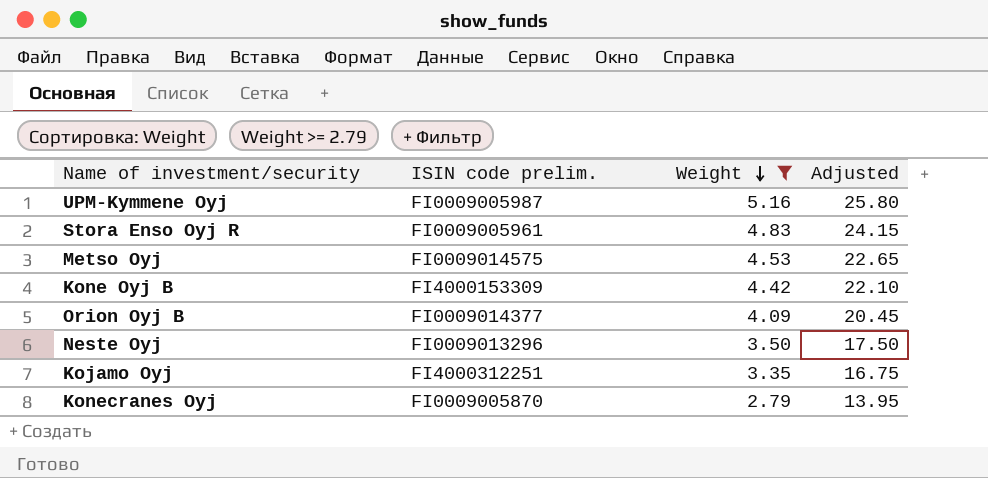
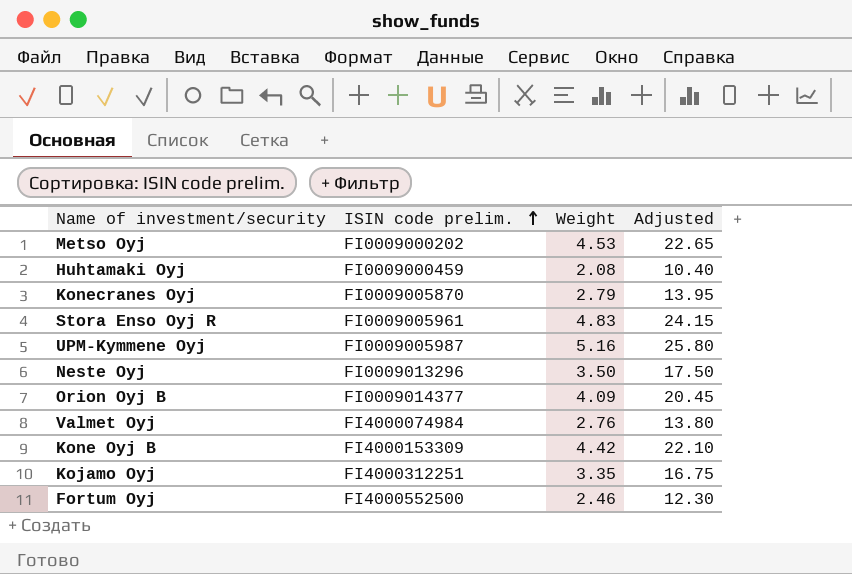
filter: Weight >= 2.79 -> none
row order: Weight descending -> ISIN code prelim. ascending
Metso Oyj | ISIN code prelim.: FI0009014575 -> FI0009000202

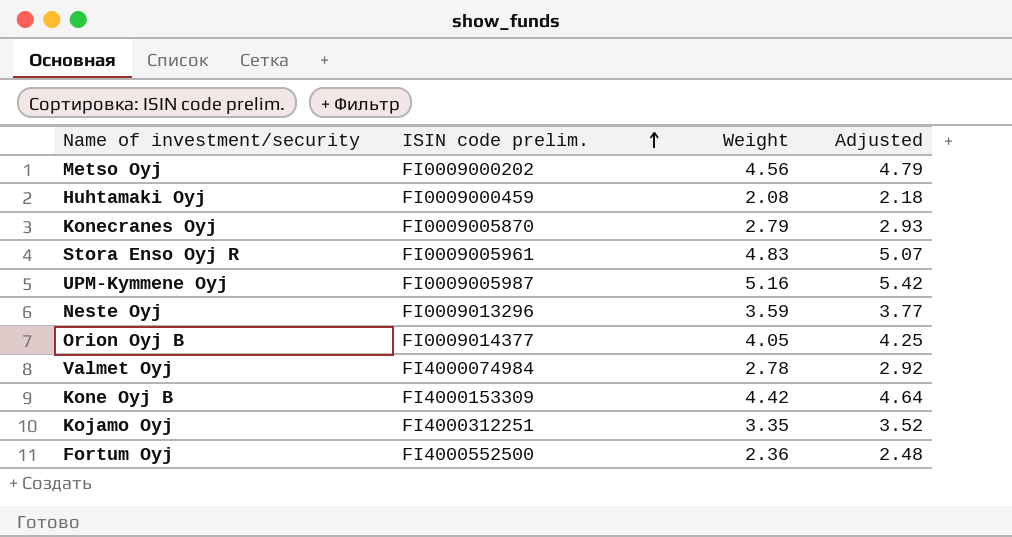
column Adjusted | formula: [Weight] * 5 -> [Weight] * 1.05
Metso Oyj | Weight: 4.53 -> 4.56
Neste Oyj | Weight: 3.50 -> 3.59
Orion Oyj B | Weight: 4.09 -> 4.05
Valmet Oyj | Weight: 2.76 -> 2.78
Fortum Oyj | Weight: 2.46 -> 2.36

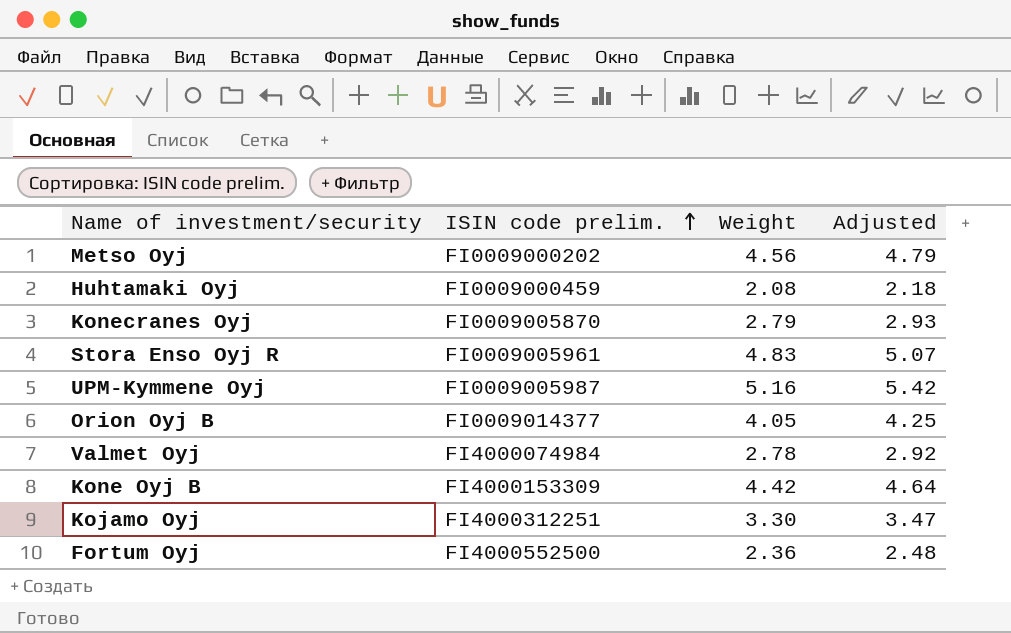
row Neste Oyj: FI0009013296 | 3.59 | 3.77 -> none
Kojamo Oyj | Weight: 3.35 -> 3.30
Kojamo Oyj | Adjusted: 3.52 -> 3.47

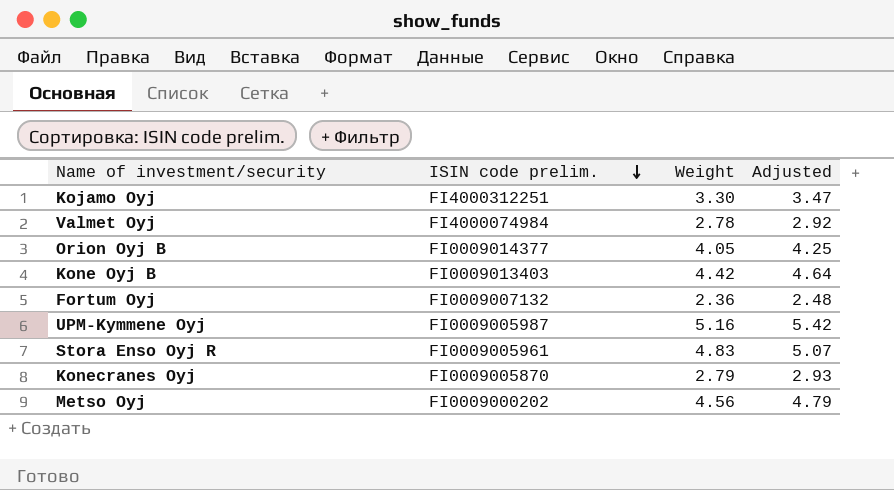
row order: ISIN code prelim. ascending -> ISIN code prelim. descending
row Huhtamaki Oyj: FI0009000459 | 2.08 | 2.18 -> none
Kone Oyj B | ISIN code prelim.: FI4000153309 -> FI0009013403
Fortum Oyj | ISIN code prelim.: FI4000552500 -> FI0009007132

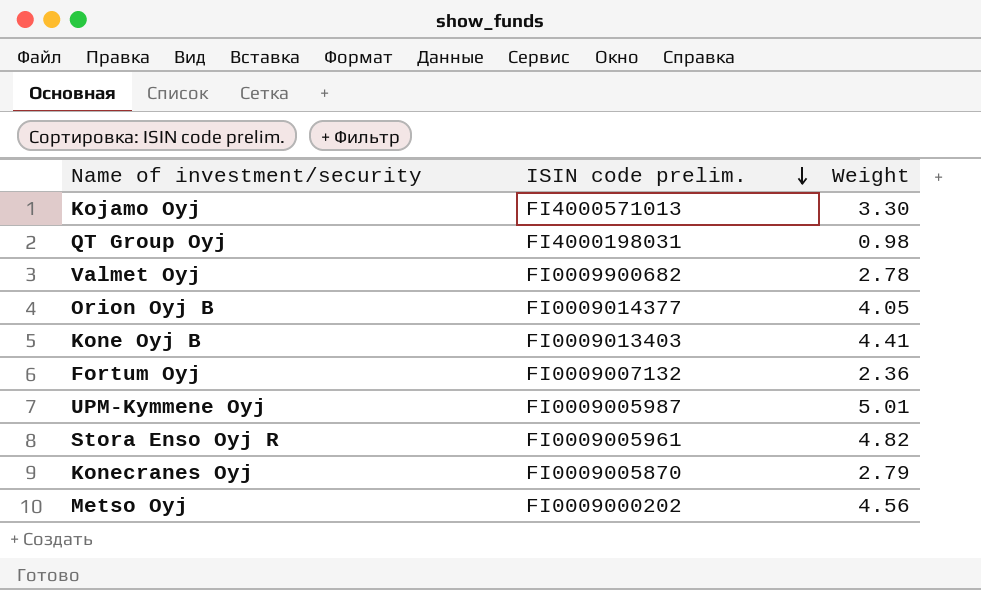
column Adjusted | formula: [Weight] * 1.05 -> none
Kojamo Oyj | ISIN code prelim.: FI4000312251 -> FI4000571013
row QT Group Oyj: none -> FI4000198031 | 0.98
Valmet Oyj | ISIN code prelim.: FI4000074984 -> FI0009900682
Kone Oyj B | Weight: 4.42 -> 4.41
UPM-Kymmene Oyj | Weight: 5.16 -> 5.01
Stora Enso Oyj R | Weight: 4.83 -> 4.82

-.-.-

__TASK BRIEF__
Exactly reproduce the lines above, starting at the one that contains "Metso Oyj | ISIN" and ending at the one that contains "Kojamo Oyj | Adjusted: 3.52 -> 3.47", both inclusive; leave the pictures out and add no other lines.

__SOLUTION TO THIS PROBLEM__
Metso Oyj | ISIN code prelim.: FI0009014575 -> FI0009000202

column Adjusted | formula: [Weight] * 5 -> [Weight] * 1.05
Metso Oyj | Weight: 4.53 -> 4.56
Neste Oyj | Weight: 3.50 -> 3.59
Orion Oyj B | Weight: 4.09 -> 4.05
Valmet Oyj | Weight: 2.76 -> 2.78
Fortum Oyj | Weight: 2.46 -> 2.36

row Neste Oyj: FI0009013296 | 3.59 | 3.77 -> none
Kojamo Oyj | Weight: 3.35 -> 3.30
Kojamo Oyj | Adjusted: 3.52 -> 3.47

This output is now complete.